[Itemized modification records]
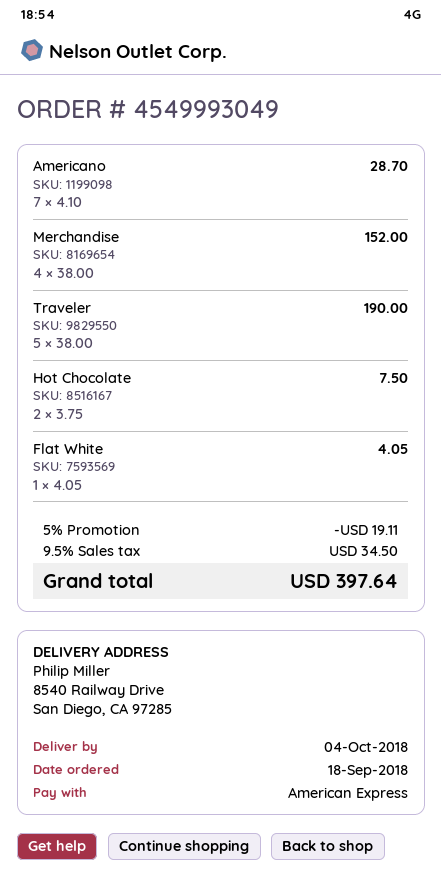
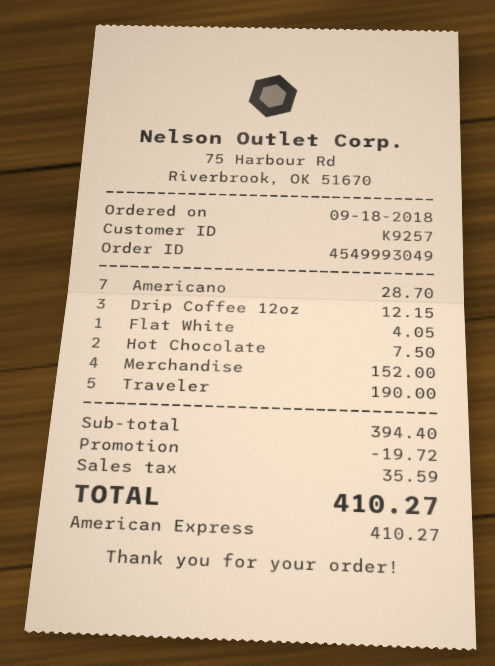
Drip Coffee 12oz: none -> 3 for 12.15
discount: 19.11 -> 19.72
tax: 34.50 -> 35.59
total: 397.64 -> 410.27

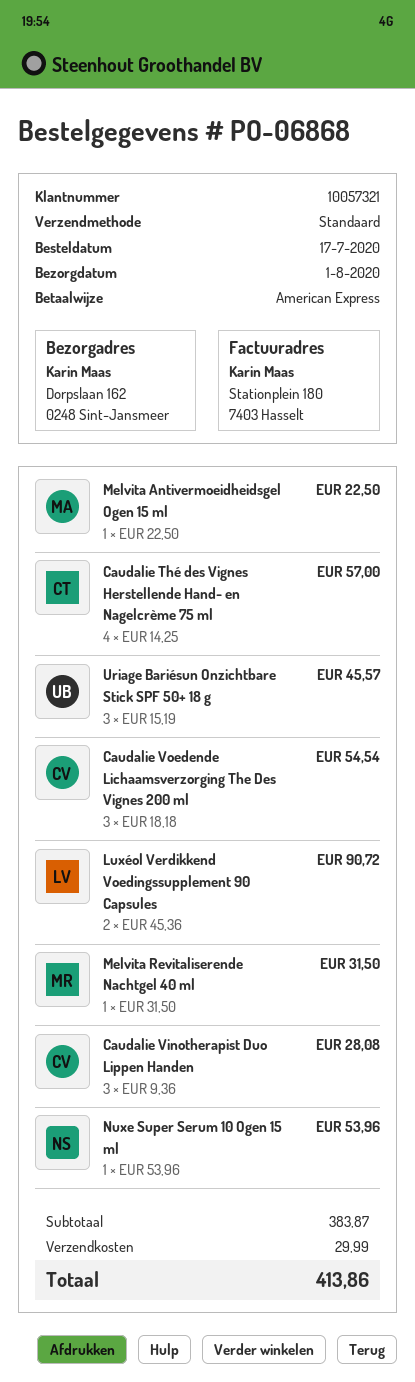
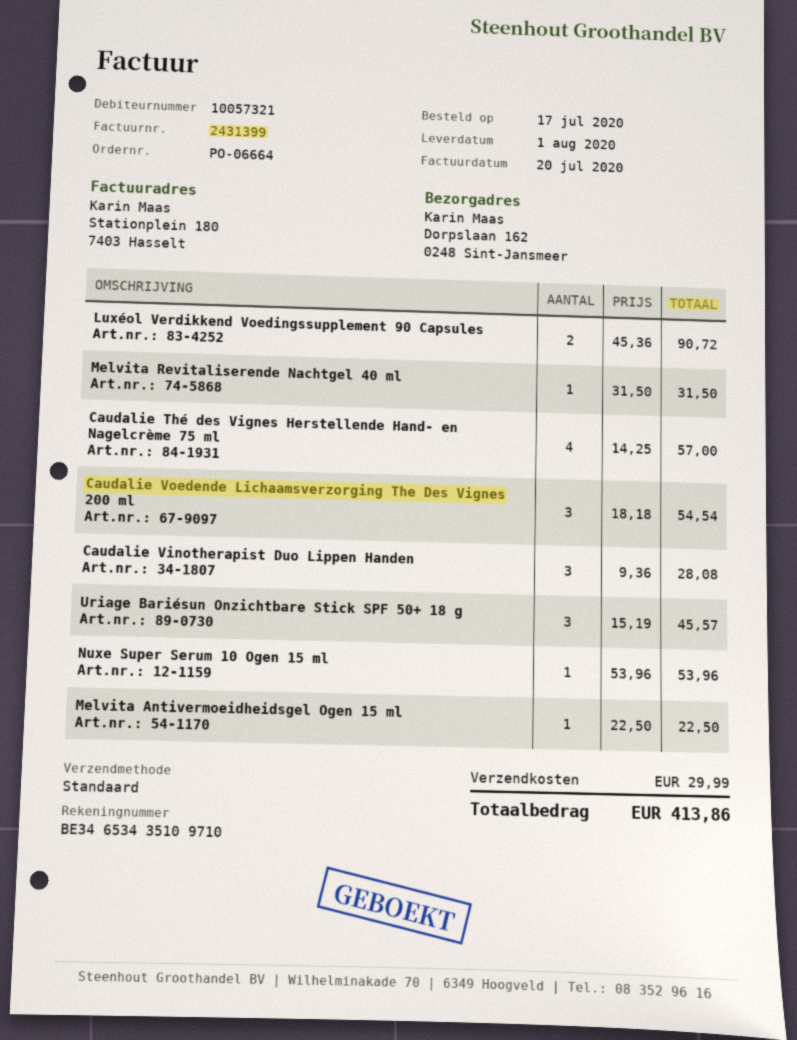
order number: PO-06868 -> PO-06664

▸ **Work instruction**:
Reproduce every entry exactly, but omit each picture.

▸ **Written response**:
Drip Coffee 12oz: none -> 3 for 12.15
discount: 19.11 -> 19.72
tax: 34.50 -> 35.59
total: 397.64 -> 410.27

order number: PO-06868 -> PO-06664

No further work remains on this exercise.